ACTION ITEM: Beginning at the top of the listing, repeat each line exactly until the line with "(473, 301) none" has been repeated too.

DATA FOR REVIEW:
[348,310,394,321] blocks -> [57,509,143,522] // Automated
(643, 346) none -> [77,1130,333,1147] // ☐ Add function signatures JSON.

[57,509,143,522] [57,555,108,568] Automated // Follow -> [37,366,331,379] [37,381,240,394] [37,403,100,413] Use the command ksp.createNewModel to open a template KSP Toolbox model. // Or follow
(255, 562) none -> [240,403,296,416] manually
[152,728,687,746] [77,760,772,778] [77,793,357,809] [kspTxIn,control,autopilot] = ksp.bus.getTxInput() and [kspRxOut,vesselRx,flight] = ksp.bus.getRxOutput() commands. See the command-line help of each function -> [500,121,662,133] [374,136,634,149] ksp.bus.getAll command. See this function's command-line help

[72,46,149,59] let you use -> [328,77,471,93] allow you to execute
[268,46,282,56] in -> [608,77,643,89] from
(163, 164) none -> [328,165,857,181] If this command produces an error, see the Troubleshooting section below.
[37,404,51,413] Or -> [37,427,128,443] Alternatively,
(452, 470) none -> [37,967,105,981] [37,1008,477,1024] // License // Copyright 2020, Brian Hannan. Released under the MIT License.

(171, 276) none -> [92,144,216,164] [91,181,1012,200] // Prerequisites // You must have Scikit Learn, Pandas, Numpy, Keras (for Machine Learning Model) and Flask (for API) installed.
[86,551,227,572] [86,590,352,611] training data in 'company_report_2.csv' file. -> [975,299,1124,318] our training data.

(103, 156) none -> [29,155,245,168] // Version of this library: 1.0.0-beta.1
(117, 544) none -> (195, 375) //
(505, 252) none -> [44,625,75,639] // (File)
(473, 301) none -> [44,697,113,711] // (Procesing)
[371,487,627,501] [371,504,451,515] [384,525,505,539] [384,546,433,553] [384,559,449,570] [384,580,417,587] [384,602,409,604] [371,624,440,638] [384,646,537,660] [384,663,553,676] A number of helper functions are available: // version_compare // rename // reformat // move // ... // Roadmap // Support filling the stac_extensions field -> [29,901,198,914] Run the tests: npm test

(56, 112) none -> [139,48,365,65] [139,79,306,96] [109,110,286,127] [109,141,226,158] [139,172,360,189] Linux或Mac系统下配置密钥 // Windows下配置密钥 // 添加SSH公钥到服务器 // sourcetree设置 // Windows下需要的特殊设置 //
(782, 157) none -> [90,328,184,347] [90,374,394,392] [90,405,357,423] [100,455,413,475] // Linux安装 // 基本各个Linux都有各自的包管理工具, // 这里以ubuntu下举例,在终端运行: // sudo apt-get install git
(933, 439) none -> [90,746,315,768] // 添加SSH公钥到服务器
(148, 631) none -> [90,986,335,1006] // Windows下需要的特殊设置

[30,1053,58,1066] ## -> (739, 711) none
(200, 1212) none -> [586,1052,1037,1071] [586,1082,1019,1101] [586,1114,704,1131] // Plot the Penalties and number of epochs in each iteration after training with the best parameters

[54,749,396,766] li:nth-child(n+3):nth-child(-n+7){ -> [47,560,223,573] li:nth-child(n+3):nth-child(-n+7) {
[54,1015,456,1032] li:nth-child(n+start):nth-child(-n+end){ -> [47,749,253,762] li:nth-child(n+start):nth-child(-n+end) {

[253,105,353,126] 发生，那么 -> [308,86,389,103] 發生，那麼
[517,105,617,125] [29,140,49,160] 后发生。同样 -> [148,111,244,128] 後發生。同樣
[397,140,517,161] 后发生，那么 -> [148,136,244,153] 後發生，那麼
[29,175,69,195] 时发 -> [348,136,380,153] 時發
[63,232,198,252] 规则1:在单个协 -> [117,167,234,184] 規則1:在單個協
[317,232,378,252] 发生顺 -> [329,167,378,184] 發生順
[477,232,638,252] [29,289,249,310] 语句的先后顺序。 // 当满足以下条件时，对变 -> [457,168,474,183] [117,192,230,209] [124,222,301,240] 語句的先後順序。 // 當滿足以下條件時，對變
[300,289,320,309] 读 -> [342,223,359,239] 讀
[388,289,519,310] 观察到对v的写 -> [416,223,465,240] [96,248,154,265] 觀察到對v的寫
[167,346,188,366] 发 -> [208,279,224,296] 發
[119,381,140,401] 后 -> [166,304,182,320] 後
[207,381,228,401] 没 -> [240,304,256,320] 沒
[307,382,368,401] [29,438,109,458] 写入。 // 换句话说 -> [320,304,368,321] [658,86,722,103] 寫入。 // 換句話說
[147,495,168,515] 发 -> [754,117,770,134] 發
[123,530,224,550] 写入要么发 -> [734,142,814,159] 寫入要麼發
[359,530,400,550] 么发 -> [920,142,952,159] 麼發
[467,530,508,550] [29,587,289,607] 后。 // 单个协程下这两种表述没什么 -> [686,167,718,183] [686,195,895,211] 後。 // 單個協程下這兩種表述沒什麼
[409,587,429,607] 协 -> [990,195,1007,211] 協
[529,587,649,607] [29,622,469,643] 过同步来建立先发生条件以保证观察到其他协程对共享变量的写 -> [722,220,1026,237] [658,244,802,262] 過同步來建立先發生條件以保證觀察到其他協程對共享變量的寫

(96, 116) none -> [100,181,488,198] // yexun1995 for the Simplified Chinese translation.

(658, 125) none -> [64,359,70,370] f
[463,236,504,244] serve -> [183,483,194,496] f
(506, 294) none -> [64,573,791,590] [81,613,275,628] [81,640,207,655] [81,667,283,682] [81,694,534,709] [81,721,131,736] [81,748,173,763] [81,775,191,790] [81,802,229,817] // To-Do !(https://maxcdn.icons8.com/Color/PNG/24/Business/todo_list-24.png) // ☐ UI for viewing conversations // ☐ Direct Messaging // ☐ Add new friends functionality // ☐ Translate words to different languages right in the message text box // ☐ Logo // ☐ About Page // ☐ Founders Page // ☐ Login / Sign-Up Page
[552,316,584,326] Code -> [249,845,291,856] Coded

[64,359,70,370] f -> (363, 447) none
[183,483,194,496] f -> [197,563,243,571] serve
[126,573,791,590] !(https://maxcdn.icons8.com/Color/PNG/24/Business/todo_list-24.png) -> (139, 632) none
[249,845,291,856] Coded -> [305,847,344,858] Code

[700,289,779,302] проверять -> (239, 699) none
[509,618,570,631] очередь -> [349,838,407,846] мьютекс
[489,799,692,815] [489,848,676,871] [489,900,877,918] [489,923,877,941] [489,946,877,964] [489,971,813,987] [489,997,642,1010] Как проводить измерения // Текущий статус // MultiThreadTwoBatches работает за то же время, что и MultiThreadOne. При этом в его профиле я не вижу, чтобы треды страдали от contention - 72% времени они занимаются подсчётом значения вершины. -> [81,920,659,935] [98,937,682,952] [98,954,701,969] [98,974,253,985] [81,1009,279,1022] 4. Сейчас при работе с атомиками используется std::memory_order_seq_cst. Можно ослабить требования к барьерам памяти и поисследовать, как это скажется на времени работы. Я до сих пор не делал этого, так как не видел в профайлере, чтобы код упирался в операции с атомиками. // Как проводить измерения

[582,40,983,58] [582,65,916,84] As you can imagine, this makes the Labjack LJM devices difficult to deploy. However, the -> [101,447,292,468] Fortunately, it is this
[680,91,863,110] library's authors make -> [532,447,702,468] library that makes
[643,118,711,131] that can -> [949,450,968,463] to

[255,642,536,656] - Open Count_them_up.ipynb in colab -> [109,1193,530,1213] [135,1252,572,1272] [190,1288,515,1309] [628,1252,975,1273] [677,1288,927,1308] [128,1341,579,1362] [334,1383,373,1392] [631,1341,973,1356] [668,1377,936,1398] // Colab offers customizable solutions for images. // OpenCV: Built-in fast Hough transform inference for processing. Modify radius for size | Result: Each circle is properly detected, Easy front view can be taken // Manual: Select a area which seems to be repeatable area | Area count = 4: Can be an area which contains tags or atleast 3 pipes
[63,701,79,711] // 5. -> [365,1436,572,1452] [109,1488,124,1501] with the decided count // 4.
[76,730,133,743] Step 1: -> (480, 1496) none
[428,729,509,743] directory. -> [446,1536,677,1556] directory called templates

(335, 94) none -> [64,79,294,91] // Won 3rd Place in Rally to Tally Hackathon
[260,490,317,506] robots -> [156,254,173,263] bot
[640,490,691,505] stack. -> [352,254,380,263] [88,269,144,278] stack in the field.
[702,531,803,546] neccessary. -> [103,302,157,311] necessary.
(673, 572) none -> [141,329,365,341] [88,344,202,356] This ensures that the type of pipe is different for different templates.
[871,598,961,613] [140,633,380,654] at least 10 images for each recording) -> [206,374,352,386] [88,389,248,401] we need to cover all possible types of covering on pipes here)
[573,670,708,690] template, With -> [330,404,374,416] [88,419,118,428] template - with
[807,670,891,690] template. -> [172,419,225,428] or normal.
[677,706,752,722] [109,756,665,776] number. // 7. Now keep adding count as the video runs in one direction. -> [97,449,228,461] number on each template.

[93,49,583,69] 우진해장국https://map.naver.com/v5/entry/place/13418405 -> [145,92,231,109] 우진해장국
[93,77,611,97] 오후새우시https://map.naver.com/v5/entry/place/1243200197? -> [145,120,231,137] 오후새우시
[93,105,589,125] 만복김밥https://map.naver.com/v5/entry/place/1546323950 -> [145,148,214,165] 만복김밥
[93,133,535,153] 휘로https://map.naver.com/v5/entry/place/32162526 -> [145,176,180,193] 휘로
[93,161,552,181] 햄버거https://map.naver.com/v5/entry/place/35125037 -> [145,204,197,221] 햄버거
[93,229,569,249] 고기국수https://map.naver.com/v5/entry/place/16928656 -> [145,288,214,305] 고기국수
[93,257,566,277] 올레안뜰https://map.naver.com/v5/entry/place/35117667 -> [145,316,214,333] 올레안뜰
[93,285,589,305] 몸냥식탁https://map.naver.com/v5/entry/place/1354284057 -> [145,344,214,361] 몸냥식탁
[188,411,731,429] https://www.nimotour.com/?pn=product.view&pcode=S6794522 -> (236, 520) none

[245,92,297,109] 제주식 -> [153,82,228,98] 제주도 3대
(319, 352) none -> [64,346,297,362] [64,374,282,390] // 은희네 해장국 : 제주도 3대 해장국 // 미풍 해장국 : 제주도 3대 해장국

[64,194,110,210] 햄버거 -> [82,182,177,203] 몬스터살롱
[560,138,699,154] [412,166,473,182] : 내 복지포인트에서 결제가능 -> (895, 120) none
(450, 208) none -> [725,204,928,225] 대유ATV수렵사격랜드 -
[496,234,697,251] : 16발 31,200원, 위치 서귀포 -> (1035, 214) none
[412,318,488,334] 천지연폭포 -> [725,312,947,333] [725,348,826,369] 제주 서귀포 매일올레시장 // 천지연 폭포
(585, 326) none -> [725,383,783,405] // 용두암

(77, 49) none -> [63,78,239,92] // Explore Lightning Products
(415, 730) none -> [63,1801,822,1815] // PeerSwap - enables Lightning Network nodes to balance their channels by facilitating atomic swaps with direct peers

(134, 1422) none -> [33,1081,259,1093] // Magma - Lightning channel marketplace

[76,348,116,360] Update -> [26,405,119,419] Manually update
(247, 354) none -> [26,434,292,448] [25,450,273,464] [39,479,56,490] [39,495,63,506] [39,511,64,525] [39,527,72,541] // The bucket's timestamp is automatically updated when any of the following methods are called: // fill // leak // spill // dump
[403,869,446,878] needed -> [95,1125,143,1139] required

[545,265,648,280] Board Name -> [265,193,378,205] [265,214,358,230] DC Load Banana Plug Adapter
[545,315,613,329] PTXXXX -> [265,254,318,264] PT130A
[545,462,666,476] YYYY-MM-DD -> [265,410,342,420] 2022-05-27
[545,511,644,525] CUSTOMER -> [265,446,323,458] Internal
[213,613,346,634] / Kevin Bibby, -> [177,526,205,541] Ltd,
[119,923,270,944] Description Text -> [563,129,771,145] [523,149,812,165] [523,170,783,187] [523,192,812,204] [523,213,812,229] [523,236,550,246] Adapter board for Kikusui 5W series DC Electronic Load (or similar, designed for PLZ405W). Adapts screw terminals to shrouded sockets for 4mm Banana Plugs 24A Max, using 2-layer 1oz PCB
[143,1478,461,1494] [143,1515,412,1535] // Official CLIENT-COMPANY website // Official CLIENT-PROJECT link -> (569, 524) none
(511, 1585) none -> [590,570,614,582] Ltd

TASK ANSWER:
[348,310,394,321] blocks -> [57,509,143,522] // Automated
(643, 346) none -> [77,1130,333,1147] // ☐ Add function signatures JSON.

[57,509,143,522] [57,555,108,568] Automated // Follow -> [37,366,331,379] [37,381,240,394] [37,403,100,413] Use the command ksp.createNewModel to open a template KSP Toolbox model. // Or follow
(255, 562) none -> [240,403,296,416] manually
[152,728,687,746] [77,760,772,778] [77,793,357,809] [kspTxIn,control,autopilot] = ksp.bus.getTxInput() and [kspRxOut,vesselRx,flight] = ksp.bus.getRxOutput() commands. See the command-line help of each function -> [500,121,662,133] [374,136,634,149] ksp.bus.getAll command. See this function's command-line help

[72,46,149,59] let you use -> [328,77,471,93] allow you to execute
[268,46,282,56] in -> [608,77,643,89] from
(163, 164) none -> [328,165,857,181] If this command produces an error, see the Troubleshooting section below.
[37,404,51,413] Or -> [37,427,128,443] Alternatively,
(452, 470) none -> [37,967,105,981] [37,1008,477,1024] // License // Copyright 2020, Brian Hannan. Released under the MIT License.

(171, 276) none -> [92,144,216,164] [91,181,1012,200] // Prerequisites // You must have Scikit Learn, Pandas, Numpy, Keras (for Machine Learning Model) and Flask (for API) installed.
[86,551,227,572] [86,590,352,611] training data in 'company_report_2.csv' file. -> [975,299,1124,318] our training data.

(103, 156) none -> [29,155,245,168] // Version of this library: 1.0.0-beta.1
(117, 544) none -> (195, 375) //
(505, 252) none -> [44,625,75,639] // (File)
(473, 301) none -> [44,697,113,711] // (Procesing)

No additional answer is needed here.